Caching in a cursor-based pagination with external requests

Sometimes, you need to retrieve a lot of data from the external API, but the API returns data in portions and is paginated, using something like cursor-pagination — service provides you with the cursor in the API response that you can then use to paginate through collection of items by supplying the given cursor in the next request.

Ideally, you would offload every API request to the background queue and the job, but sometimes, due to any number of reasons, this may not be possible, and you have to fetch every record in a single request lifecycle. In that case, you could write a simple do-while loop that keeps making API requests until there's no more data in a response.

Here's an example of a method that retrieves all users from the GET /users endpoint, but paginates by using cursor supplied from the previous API response.

public function users(): Collection
{
    $cursor = null;
    $users = collect([]);

    do {
        $response = $this->get('/users', [
            'cursor' => $cursor,
        ]);

        $users = $users->merge($response['users']);

        $cursor = $response['next_cursor'] ?? null;
    } while ($cursor !== null);

    return $users;
}

As you can see, this keeps running until cursor is empty. As soon as cursor is null, this stops and returns the collection of all users. This is fine until one of the requests fails for any reason, such as rate limit or if the API is down. In that case, the method would have to run again and potentially repeat the same API requests that were previously successful.
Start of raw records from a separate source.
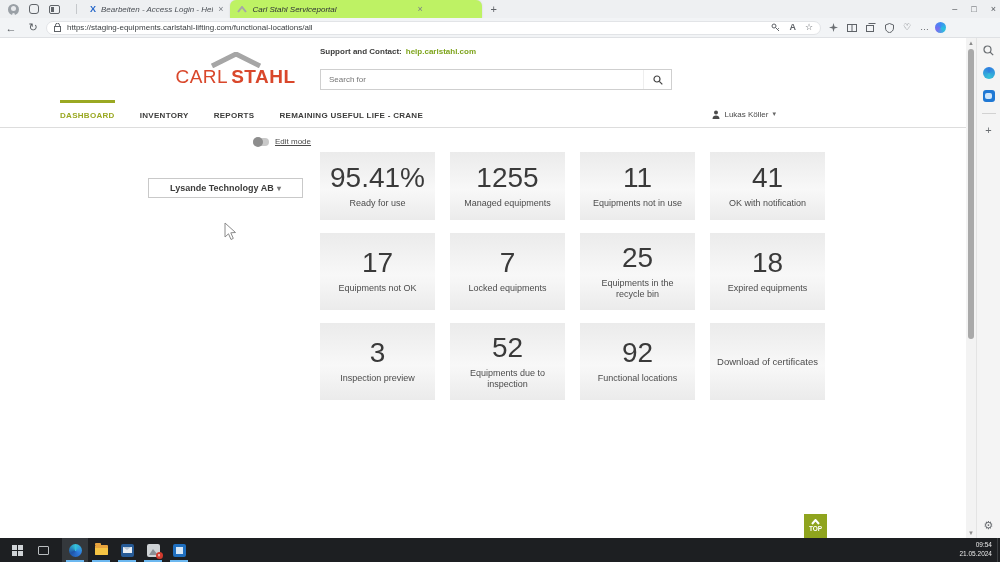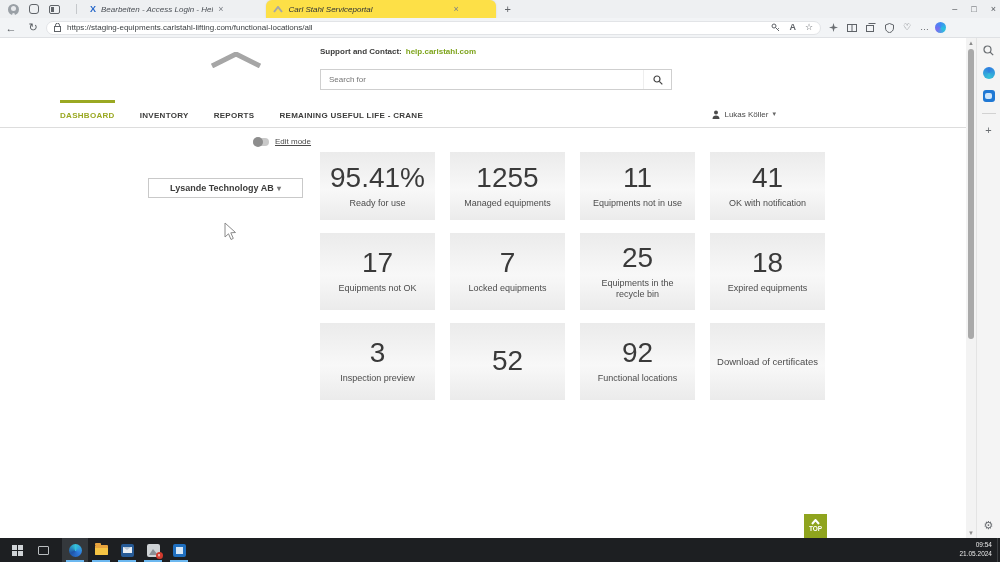"Carl Stahl Serviceportal" .tab.active { background: #fde047 -> #bef264; margin-left: 36px -> none; width: 230px -> 252px }
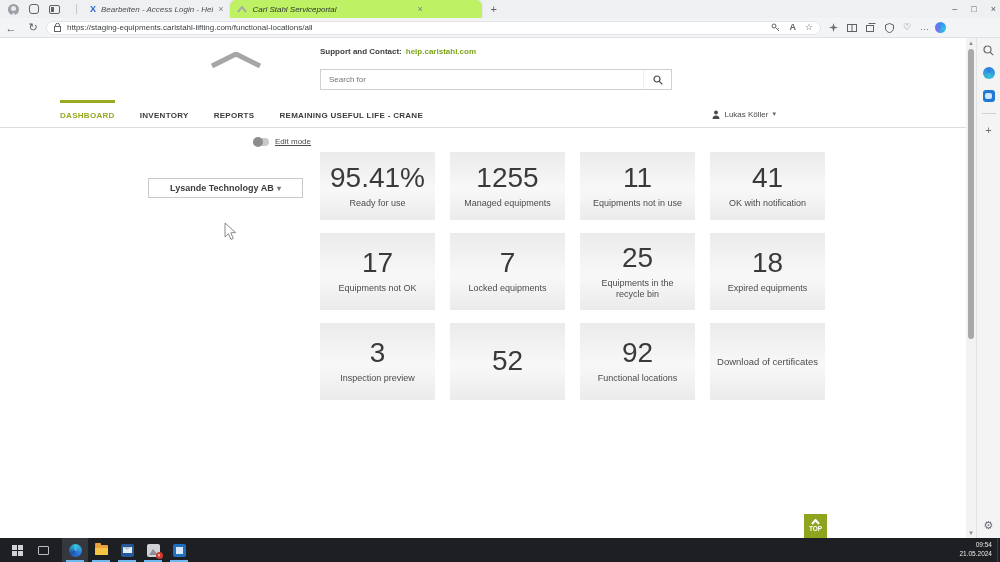"CARL STAHL" div.logo-text { html: none -> <div> <span>CARL</span><span>STAHL</span> </div> }
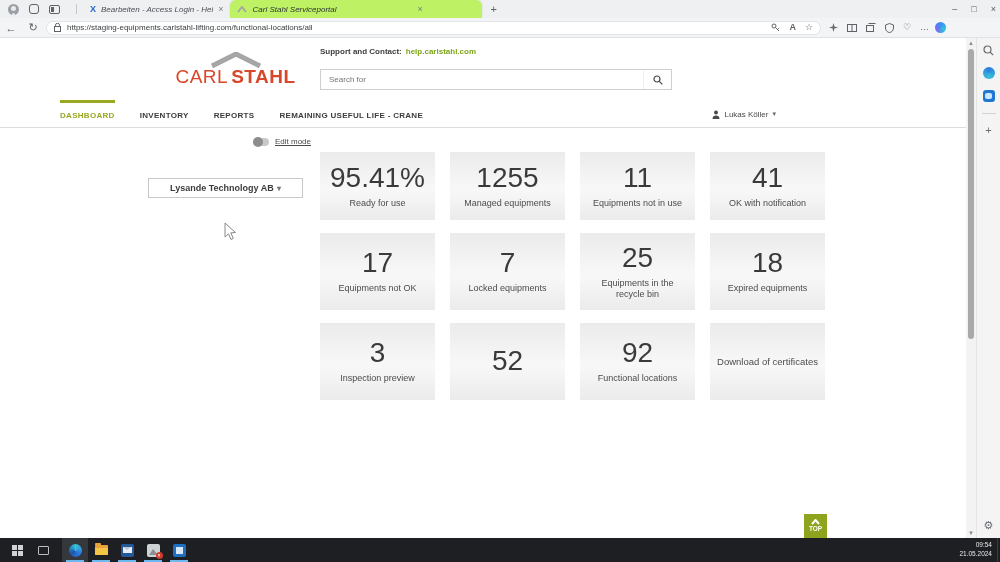"Equipments due to inspection" div.card-label { html: none -> <div>Equipments due to inspection</div> }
What I like to do in these situations is cache every single request for a short period of time. That way, if any of the subsequent requests fail and the method has to run again, we won't have to make unnecessary requests that were previously successful, but rather just take the response out of the cache. Here's an improvement of this method by adding caching.

public function users(): Collection
{
    $cursor = null;
    $users = collect([]);

    do {
+       $key = sprintf('users:%s', $cursor ?: 'initial');

-       $response = $this->get('/users', [
+       $response = Cache::remember($key, now()->addMinutes(5), fn () => $this->get('/users', [
            'cursor' => $cursor,
        ]));

        $users = $users->merge($response['users']);

        $cursor = $response['next_cursor'] ?? null;
    } while ($cursor !== null);

    return $users;
}

This way, we have reduced the number of requests that have to run if any of the API requests in the entire "chain" fail. However, we can do one more improvement, which is clearing the cache after all requests finally finish. We can either store all the cache keys in an array or just use cache tagging to flush everything at once.

public function users(): Collection
{
    $cursor = null;
    $users = collect([]);

    do {
-       $key = sprintf('users:%s', $cursor ?: 'initial');

-       $response = Cache::remember($key, now()->addMinutes(5), fn () => $this->get('/users', [
+       $response = Cache::tags('users')->remember($cursor ?: 'initial', now()->addMinutes(5), fn () => $this->get('/users', [
            'cursor' => $cursor,
        ]));

        $users = $users->merge($response['users']);

        $cursor = $response['next_cursor'] ?? null;
    } while ($cursor !== null);

+   Cache::tags('users')->flush();

    return $users;
}

Of course, this is far from ideal. As I've said, this shouldn't run in the same request lifecycle. We shouldn't make (potentially) dozens of API requests in the same lifecycle. If there are a lot of records, this can use a lot of memory and take a very long time to finish... but sometimes you gotta work with what you have.